Comment font les motards à Kinshasa, capitale de la République, pour circuler au centre ville de la Gombe? Circuler à la Gombe est interdit aux motards. Les conducteurs ont trouvé le mot de passe et récupèrent sur les clients. (Reportage de Hana Kele à la Gombe).
« Moto! Moto! ». Ce cri fréquent est entendu à Kinshasa depuis que les « wewa », taxis-moto, venus de l’intérieur du pays, notamment du Kasai, squattent les rues de Kinshasa avec leurs motos au coin des artères principales.
Soleil de plomb. Un motard s’arrête dès qu’il entend l’appel d’un client. « Déposez-moi à la place royale… vers la direction générale des douanes et accises ? » C’est à la Gombe sur le boulevard du 30 juin.
En montant, Aminata, la cliente, se renseigne sur le prix de la course. 2500 Fc lui dit le motard, Papy. « Eh ! Mais c’est cher » se plaint Aminata.
« C’est le prix ici à Gombe, réplique le motard. On nous arrête tout le temps ici au centre-ville. Nous payons beaucoup d’amendes. Je ne peux pas rouler pour un tarif comme à la Cité ».
Désaccord. La moto continue sa route sur le boulevard du 30 juin. Principale artère de la Gombe, quartier des affaires.
Croisement avenue du 24 novembre et Boulevard du 30-juin. Un motard et sa cliente prise depuis la gare centrale, à plus de 5 km, s’arrêtent au feu rouge. Un agent de la police en tenue civile surgit devant la moto… La cliente accompagnée de son ami perchés derrière le motard n’ont rien vu venir. « Non mais pourquoi il fait ça ? Il peut se faire tamponner ? » dit Aminata en rouspétant lorsque l’agent les a laissé passer.

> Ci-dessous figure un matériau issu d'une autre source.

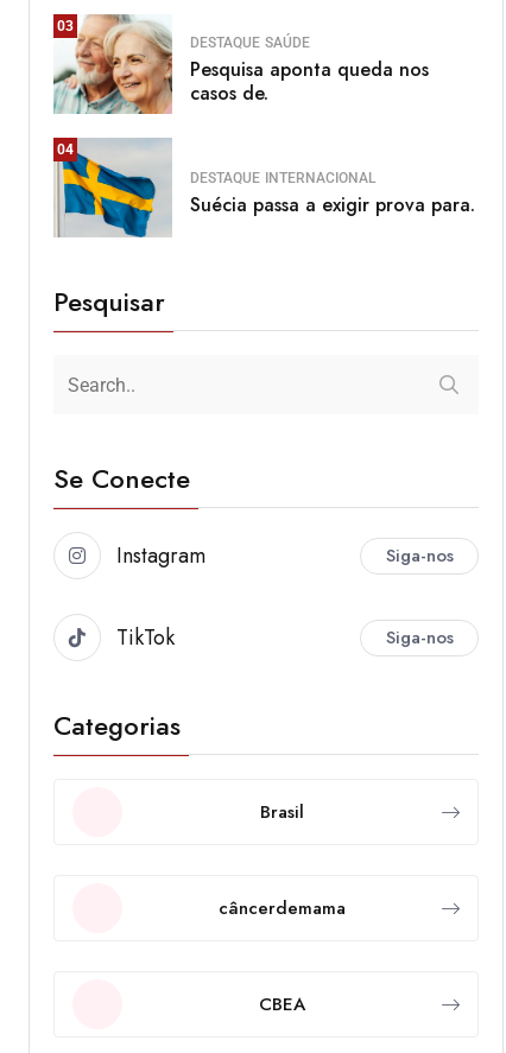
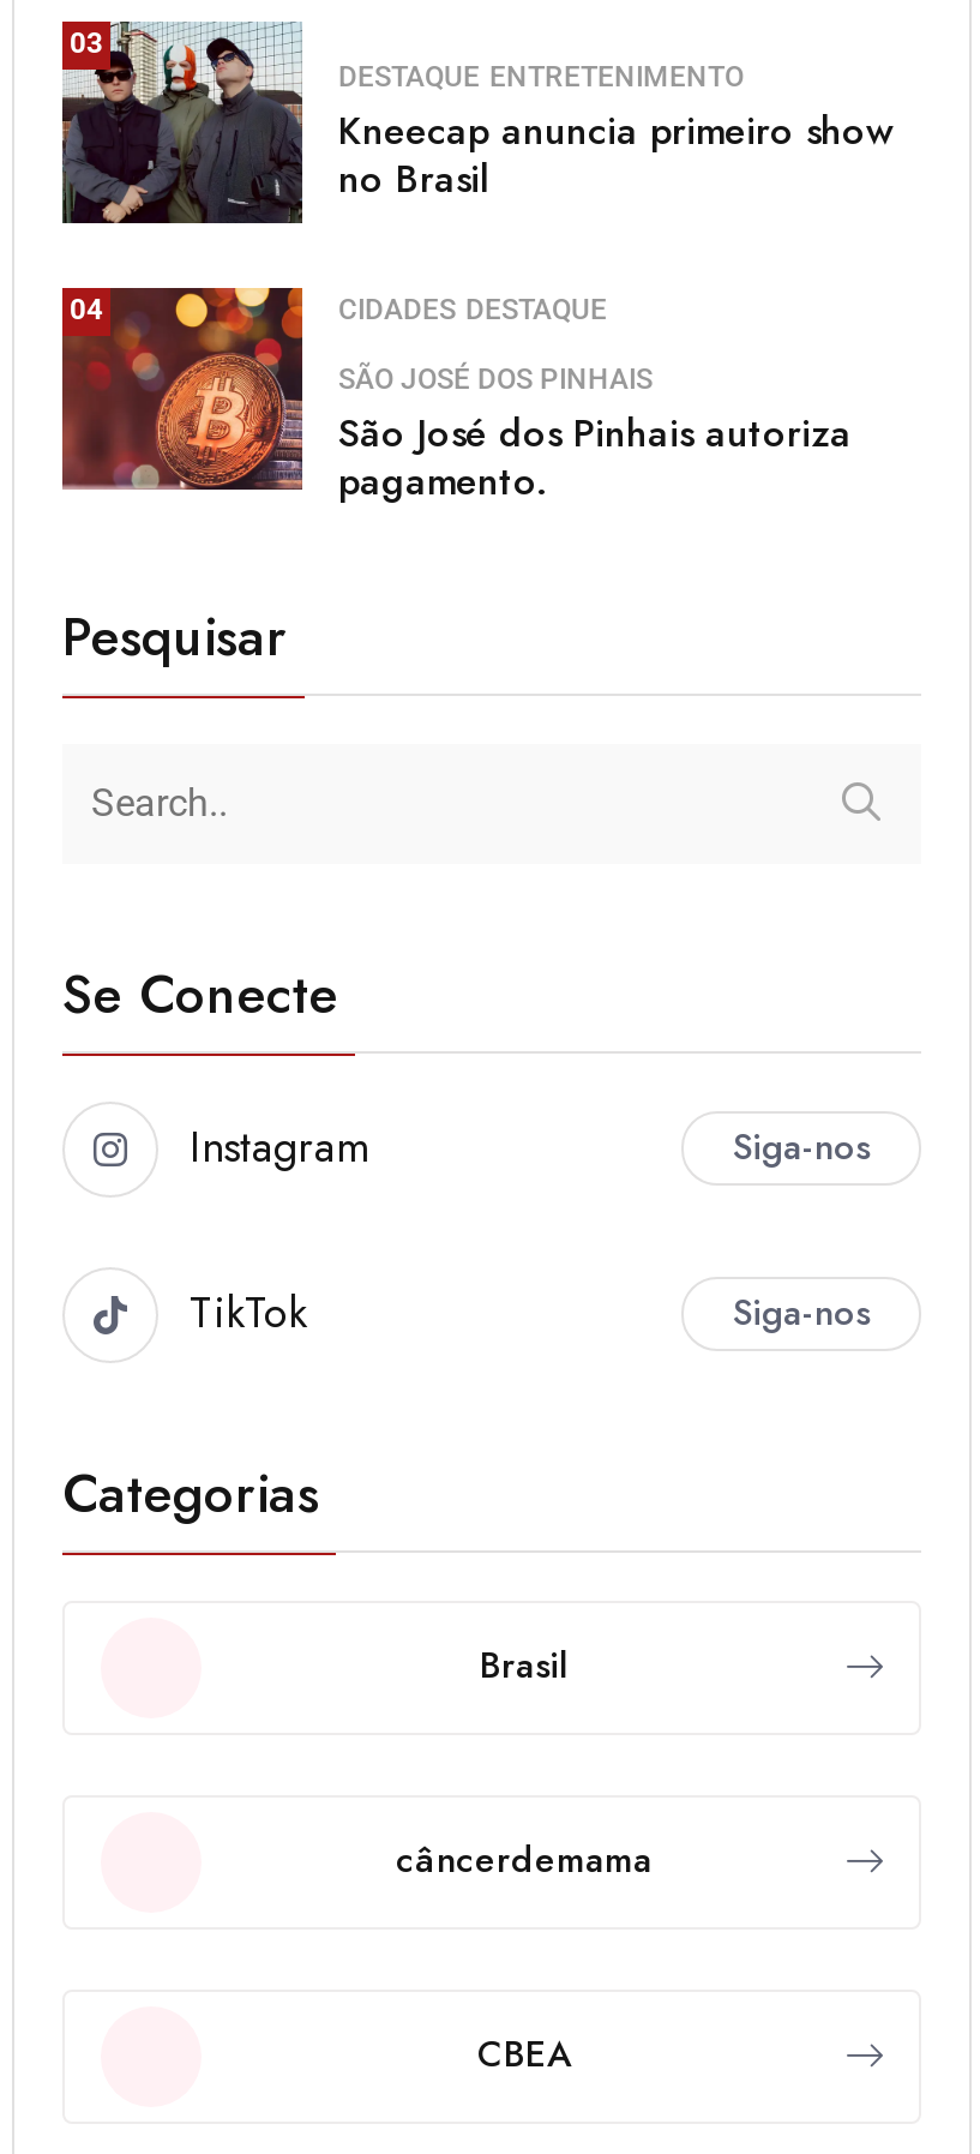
[52,13,429,115] [image] | DESTAQUE SAÚDE | Pesquisa aponta queda nos | casos de. -> [60,18,892,227] [image] | DESTAQUE ENTRETENIMENTO | Kneecap anuncia primeiro show | no Brasil
[53,137,475,239] [image] | DESTAQUE INTERNACIONAL | Suécia passa a exigir prova para. -> [60,284,852,508] [image] | CIDADES DESTAQUE | SÃO JOSÉ DOS PINHAIS | São José dos Pinhais autoriza | pagamento.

« C’est toi qui n’as rien compris madame » dit le motard. « Je lui ai donné le mot de passe ». C’est un agent de l’inspection provinciale de la police de Kinshasa.
Mot de passe?
« Quel mot de passe ? » demande la cliente.
« C’est la magouille des services de l’inspection de la police, Madame… C’est eux-mêmes qui nous ont donné ce mode de fonctionnement … ». Tous les matins nous les motards du centre-ville nous allons à la Direction Provinciale de la police de Kinshasa payer de l’argent qui entre dans les poches des chefs de la police. 10.000 francs congolais par jour… Nous nous cotisons en groupe de 10, en raison de 1000 Fc par tête. Ensuite un d’entre nous nous ramène le mot de passe » raconte le motard. Nous n’avons pas pu vérifier l’authenticité de cette information auprès de la police.
« Mais c’est très intelligent », s’étonne Aminata. « Ils nous rançonnent alors que nous ne gagnons pas grand-chose. Voilà pourquoi nous faisons aussi tourner notre intelligence… », explique le motard.
À Kinshasa personne ne réclame. Tout le monde s’adapte. Avec des pots de vin. Tous les jours et pour tout. L’essentiel est de trouver son compte au lieu d’aller porter plainte pour corruption. Selon Papy le motard, déposer plainte c’est encore aller jeter de l’argent pour rien, « parce que l’État ne condamnera jamais une autorité dans ce pays ».